§ **Brief**
Your answer should be only the lines below from the one with "PACCAR Variable Restrictor" to the one with "total: 3670.80 -> 3675.52", repeated exactly, ends included.

+++ Study material +++

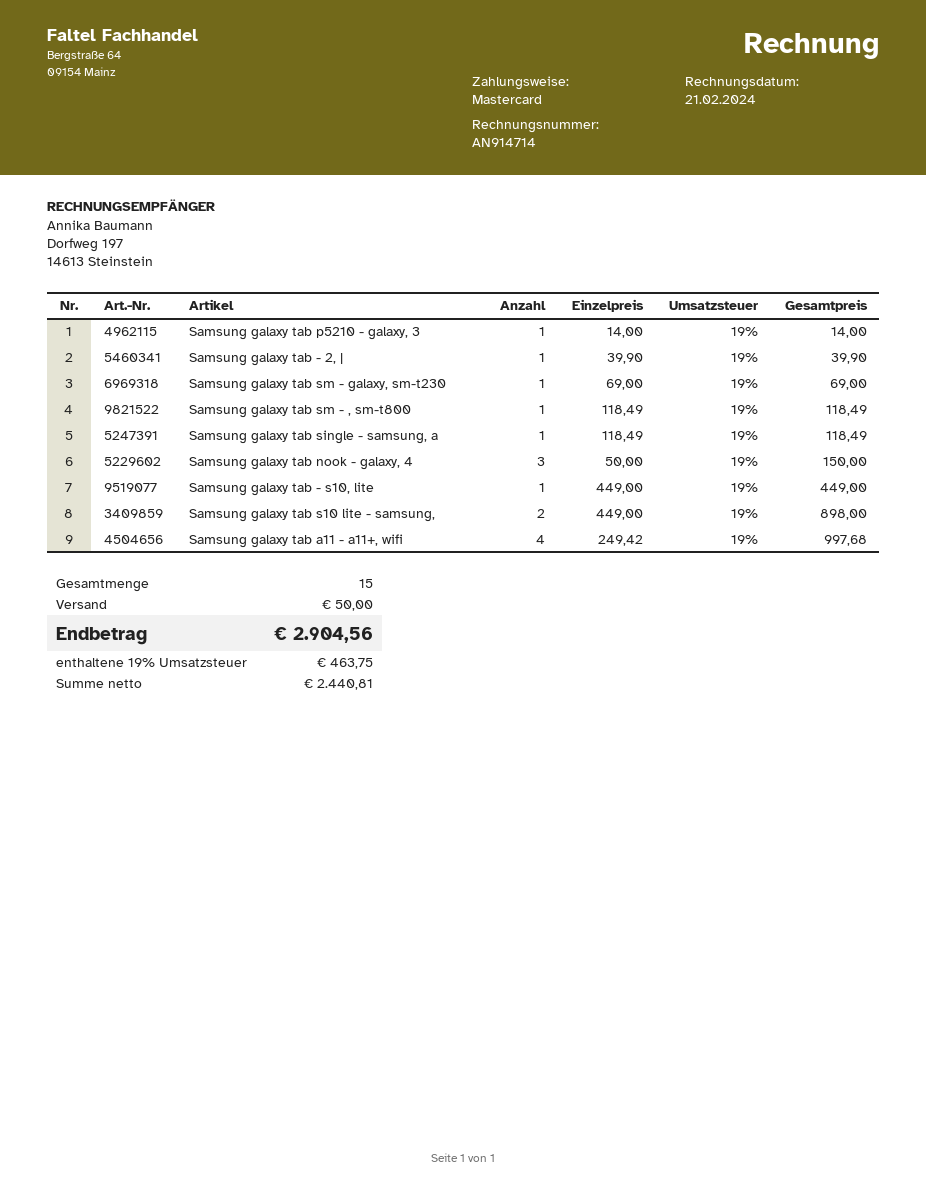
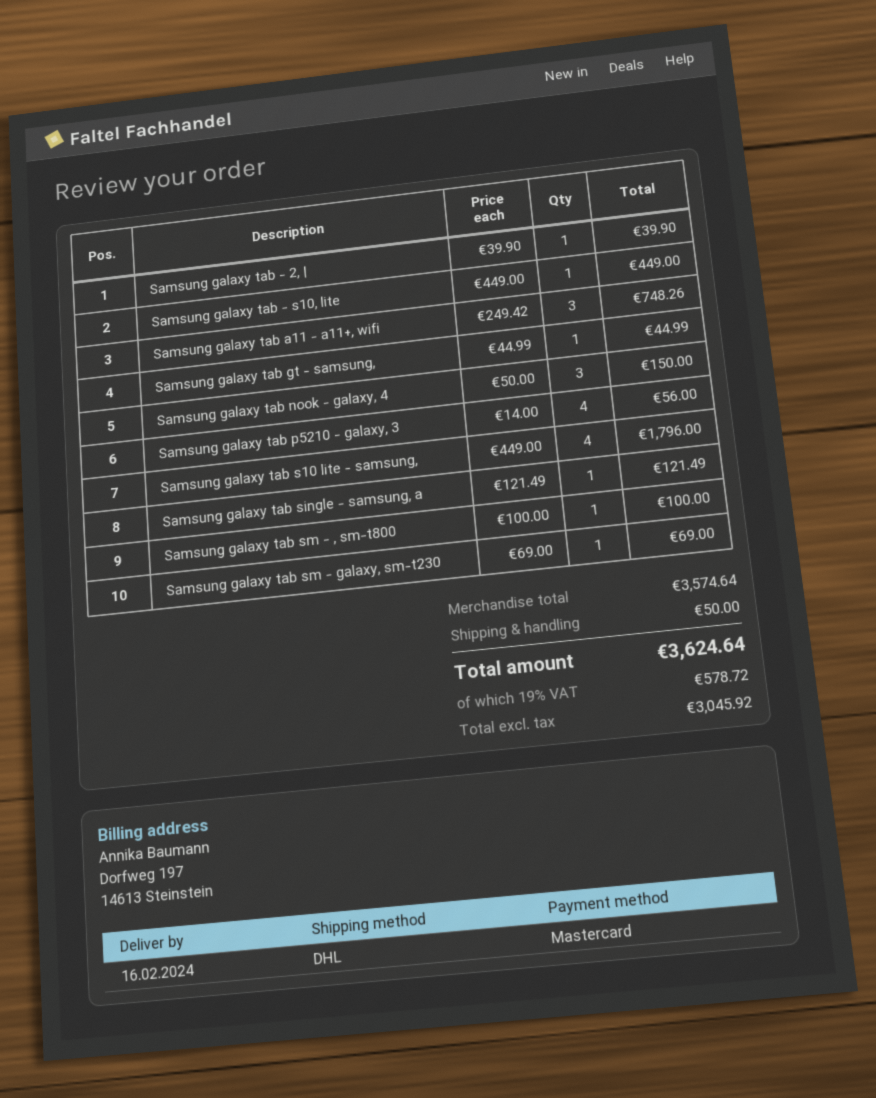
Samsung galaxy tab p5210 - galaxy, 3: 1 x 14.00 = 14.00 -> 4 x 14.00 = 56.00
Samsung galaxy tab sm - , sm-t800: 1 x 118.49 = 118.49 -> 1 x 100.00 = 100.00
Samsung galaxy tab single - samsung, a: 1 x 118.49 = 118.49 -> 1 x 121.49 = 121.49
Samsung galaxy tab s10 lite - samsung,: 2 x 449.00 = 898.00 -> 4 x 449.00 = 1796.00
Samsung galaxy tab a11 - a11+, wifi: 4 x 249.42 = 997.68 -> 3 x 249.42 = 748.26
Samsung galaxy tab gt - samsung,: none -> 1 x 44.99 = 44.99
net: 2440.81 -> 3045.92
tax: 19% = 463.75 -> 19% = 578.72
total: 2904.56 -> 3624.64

+++
+++ Study material +++

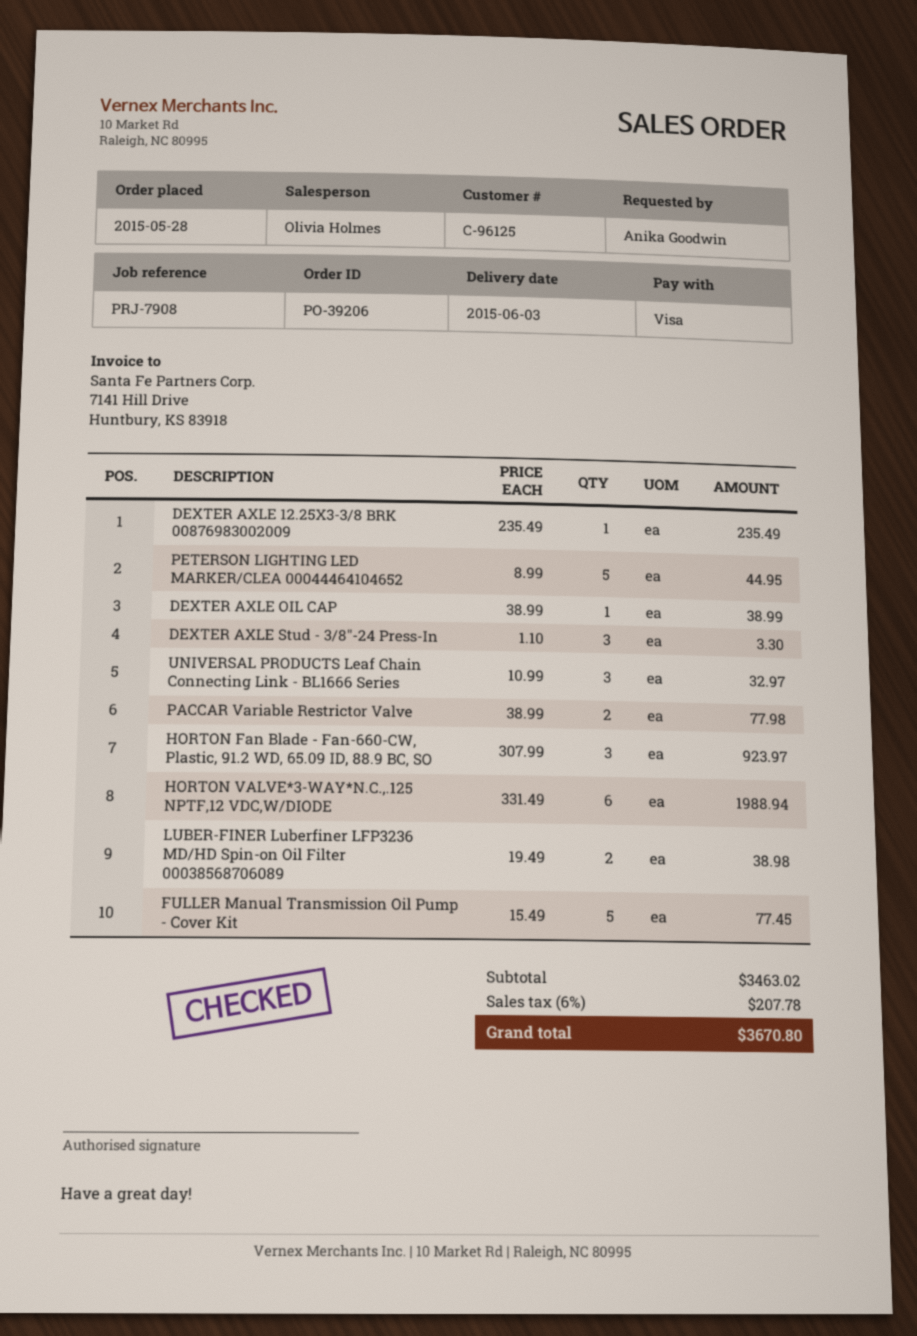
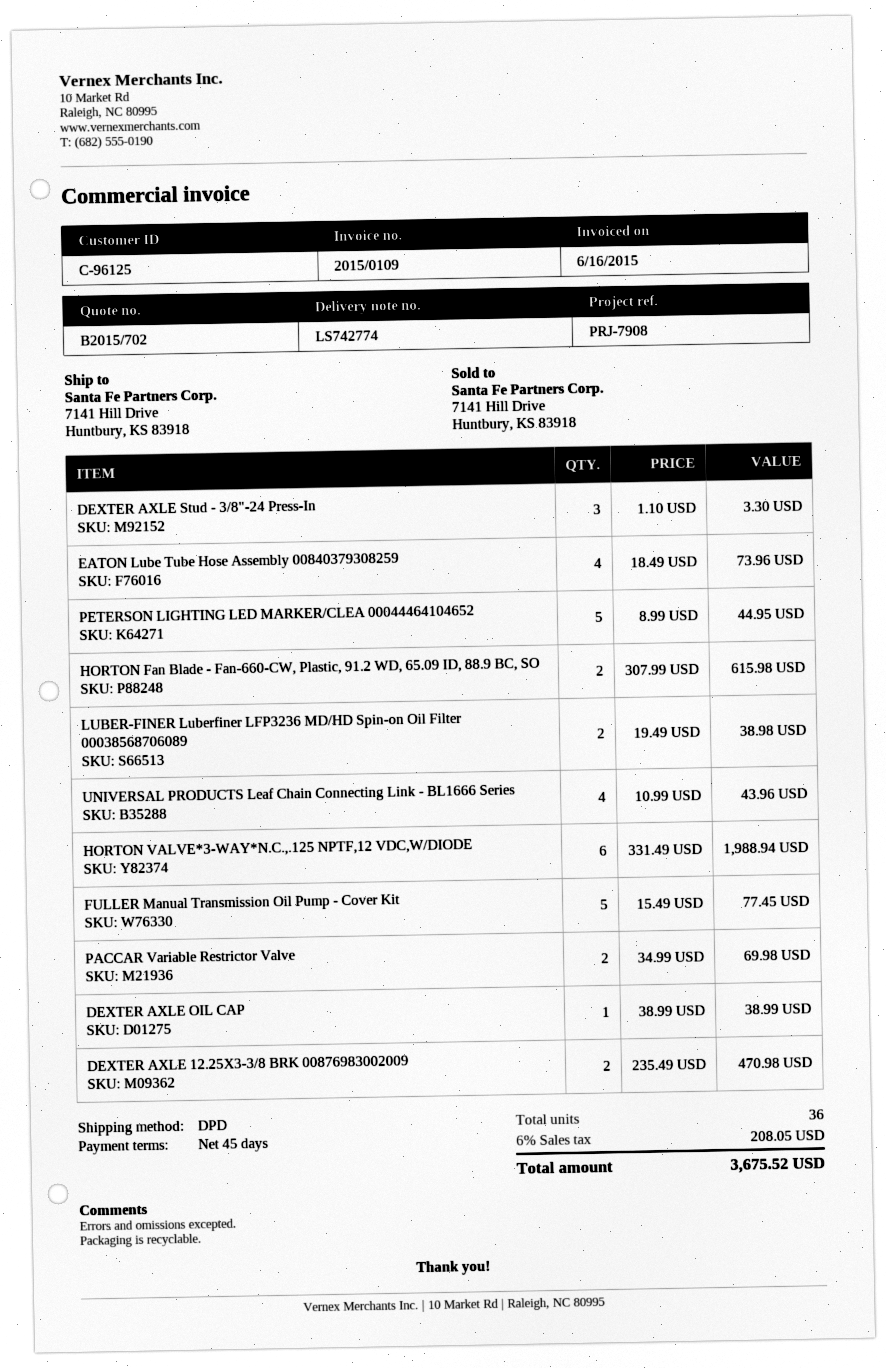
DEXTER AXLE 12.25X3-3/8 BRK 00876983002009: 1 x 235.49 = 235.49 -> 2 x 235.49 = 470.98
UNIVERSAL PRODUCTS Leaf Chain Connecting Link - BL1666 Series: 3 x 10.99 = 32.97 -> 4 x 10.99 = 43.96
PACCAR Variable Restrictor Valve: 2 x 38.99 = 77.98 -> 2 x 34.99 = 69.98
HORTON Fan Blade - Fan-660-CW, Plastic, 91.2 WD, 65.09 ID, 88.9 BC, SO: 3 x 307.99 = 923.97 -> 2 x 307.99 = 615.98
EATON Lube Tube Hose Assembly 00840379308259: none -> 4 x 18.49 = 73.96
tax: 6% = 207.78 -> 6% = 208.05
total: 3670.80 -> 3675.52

+++
+++ Study material +++

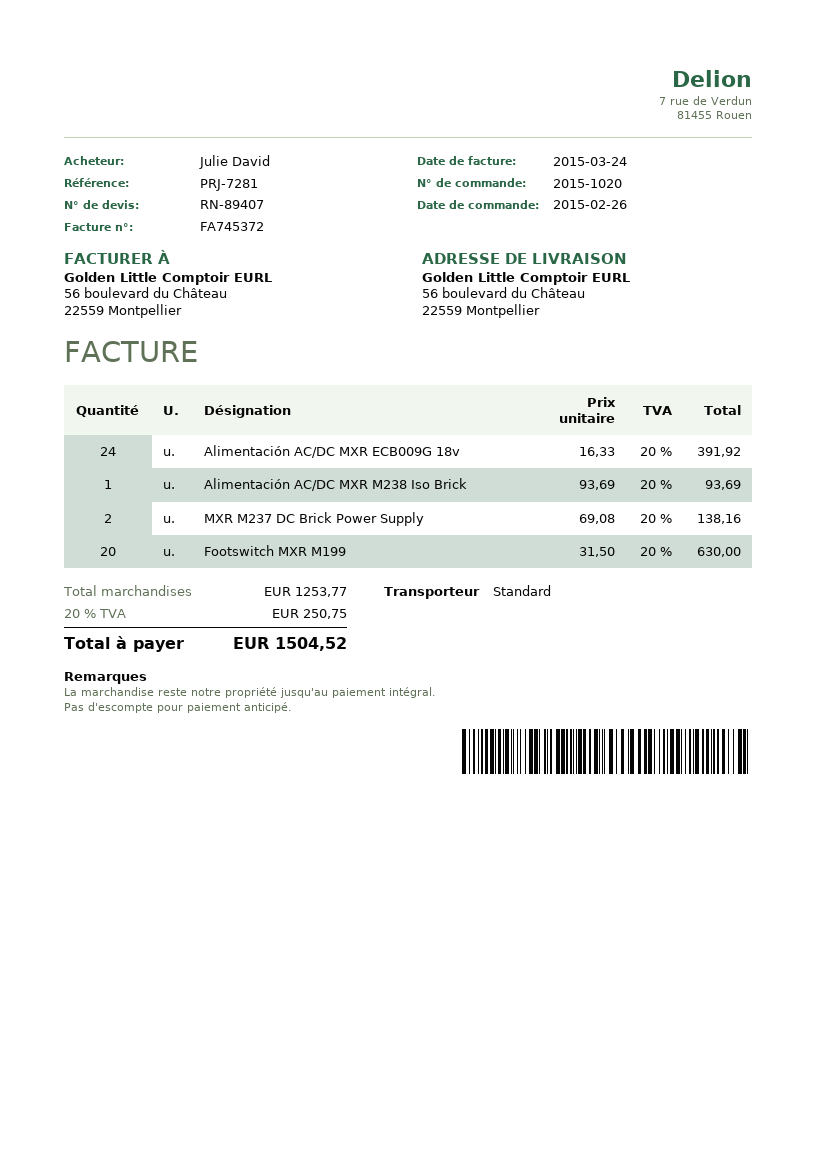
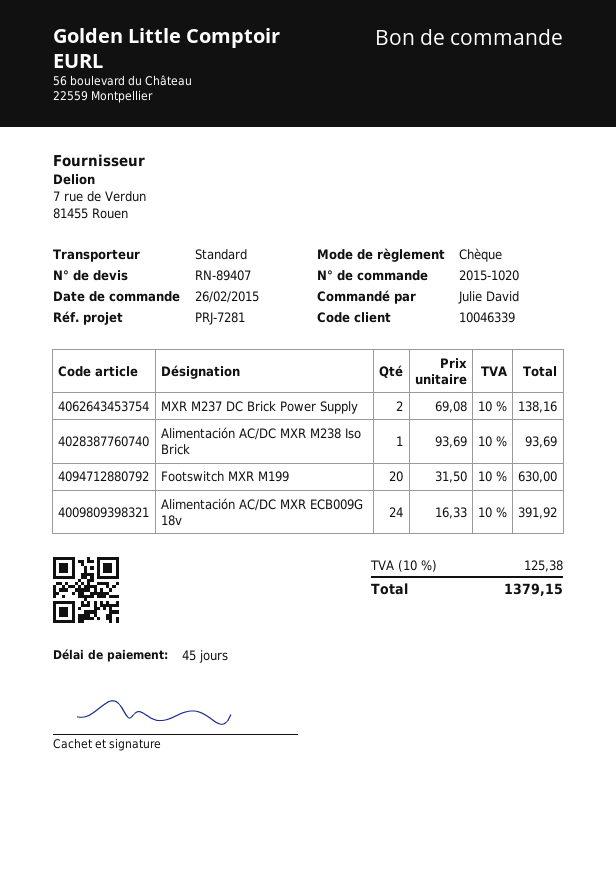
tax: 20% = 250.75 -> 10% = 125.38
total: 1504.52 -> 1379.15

+++

§ **Result below**
PACCAR Variable Restrictor Valve: 2 x 38.99 = 77.98 -> 2 x 34.99 = 69.98
HORTON Fan Blade - Fan-660-CW, Plastic, 91.2 WD, 65.09 ID, 88.9 BC, SO: 3 x 307.99 = 923.97 -> 2 x 307.99 = 615.98
EATON Lube Tube Hose Assembly 00840379308259: none -> 4 x 18.49 = 73.96
tax: 6% = 207.78 -> 6% = 208.05
total: 3670.80 -> 3675.52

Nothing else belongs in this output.